Jika memang masih ragu, lanjut Binsar, orangtua bisa menindaklanjuti dengan melibatkan tim medis.

 

Dari sini, orangtua bisa memastikan keseriusan anak-anaknya. Bila ada indikasi niat pernikahan dilandasi keterpaksaan, lebih baik jangan diteruskan.

 

"Lebih bagus sekarang tidak jadi atau dipending daripada dilanjutkan tetapi nantinya KDRT, perceraian atau pembunuhan," kata Binsar yang menangani 250 perkara perceraian sejak 1996.

 

 

Tes yang ia maksud bukanlah sebuah ketentuan negara di mana setiap calon pengantin harus menjalani berbagai prosedur resmi.

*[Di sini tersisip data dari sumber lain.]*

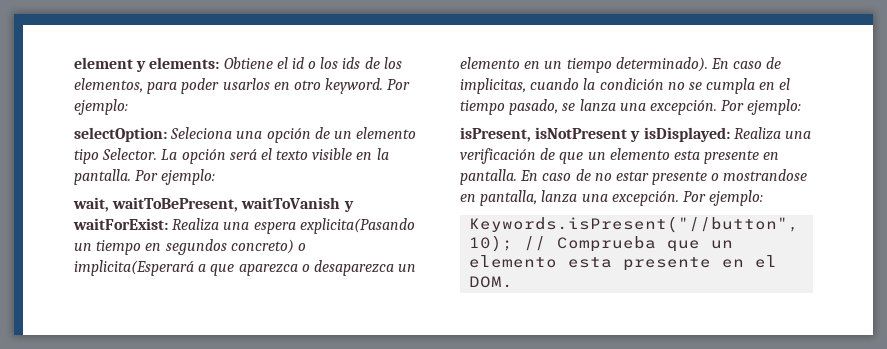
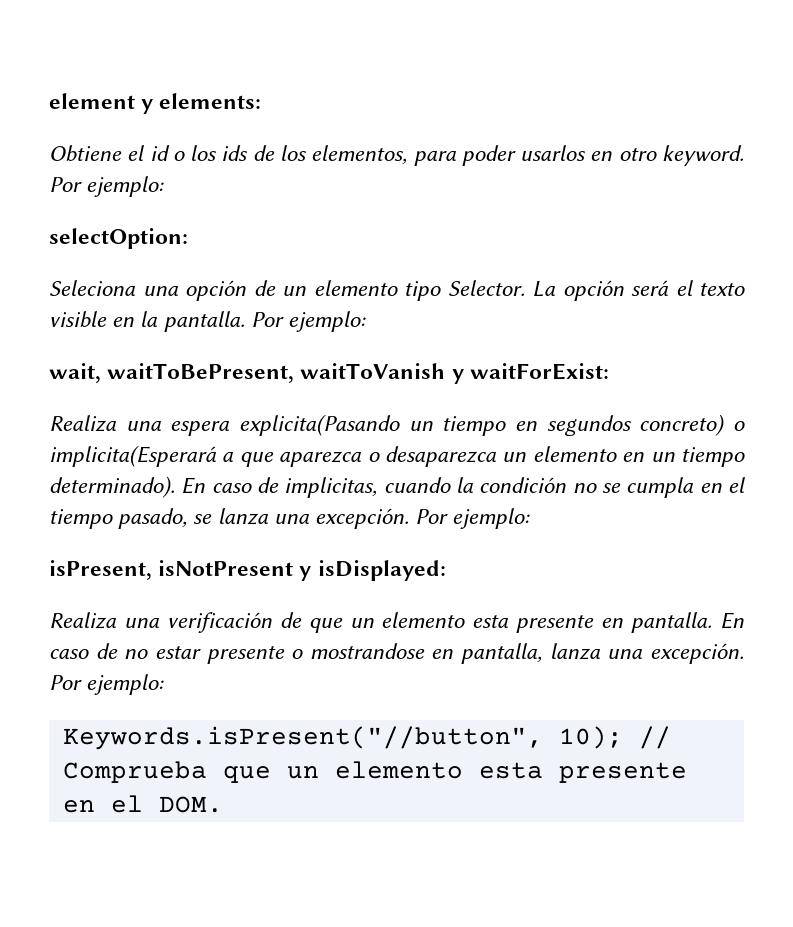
- element y elements: Obtiene el id o los ids de los elementos, para poder usarlos en otro keyword.
+ element y elements:
+ Obtiene el id o los ids de los elementos, para poder usarlos en otro keyword.
- selectOption: Seleciona una opción de un elemento tipo Selector.
+ selectOption:
+ Seleciona una opción de un elemento tipo Selector.
- wait, waitToBePresent, waitToVanish y waitForExist: Realiza una espera explicita(Pasando un tiempo en segundos concreto) o implicita(Esperará a que aparezca o desaparezca un elemento en un tiempo determinado).
+ wait, waitToBePresent, waitToVanish y waitForExist:
+ Realiza una espera explicita(Pasando un tiempo en segundos concreto) o implicita(Esperará a que aparezca o desaparezca un elemento en un tiempo determinado).
- isPresent, isNotPresent y isDisplayed: Realiza una verificación de que un elemento esta presente en pantalla.
+ isPresent, isNotPresent y isDisplayed:
+ Realiza una verificación de que un elemento esta presente en pantalla.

Binsar menjelaskan usulan ini lebih ditujukan kepada keluarga yang akan melangsungkan pernikahan. 

 

 

Kecil kemungkinan tes keperawanan sebelum menikah bisa diatur oleh negara karena itu hal yang sangat privat.

 

"Belum ada (negara yang mengatur tes keperawanan). Itu kan sangat privat," katanya.

 

Dia juga mengusulkan adanya pelajaran mengenai rumah tangga di sekolah menengah atas atau di kampus agar individu bisa lebih siap membina pernikahan di masa depan.

 

"Sebelum orang berumahtangga, harus tahu apa sih lembaga perkawinan. Masa UU Perkawinan tidak pernah dipelajari siswa atau mahasiswa? (UU) Baru digunakan setelah terjadi perceraian padahal itu harus dipelajari," imbuh dia.

 

Buku "Pandangan Kritis Seorang Hakim" yang baru terbit Agustus lalu rencananya akan dibedah dan dibahas pada seminar di Universitas Esa Unggul pada November 2017.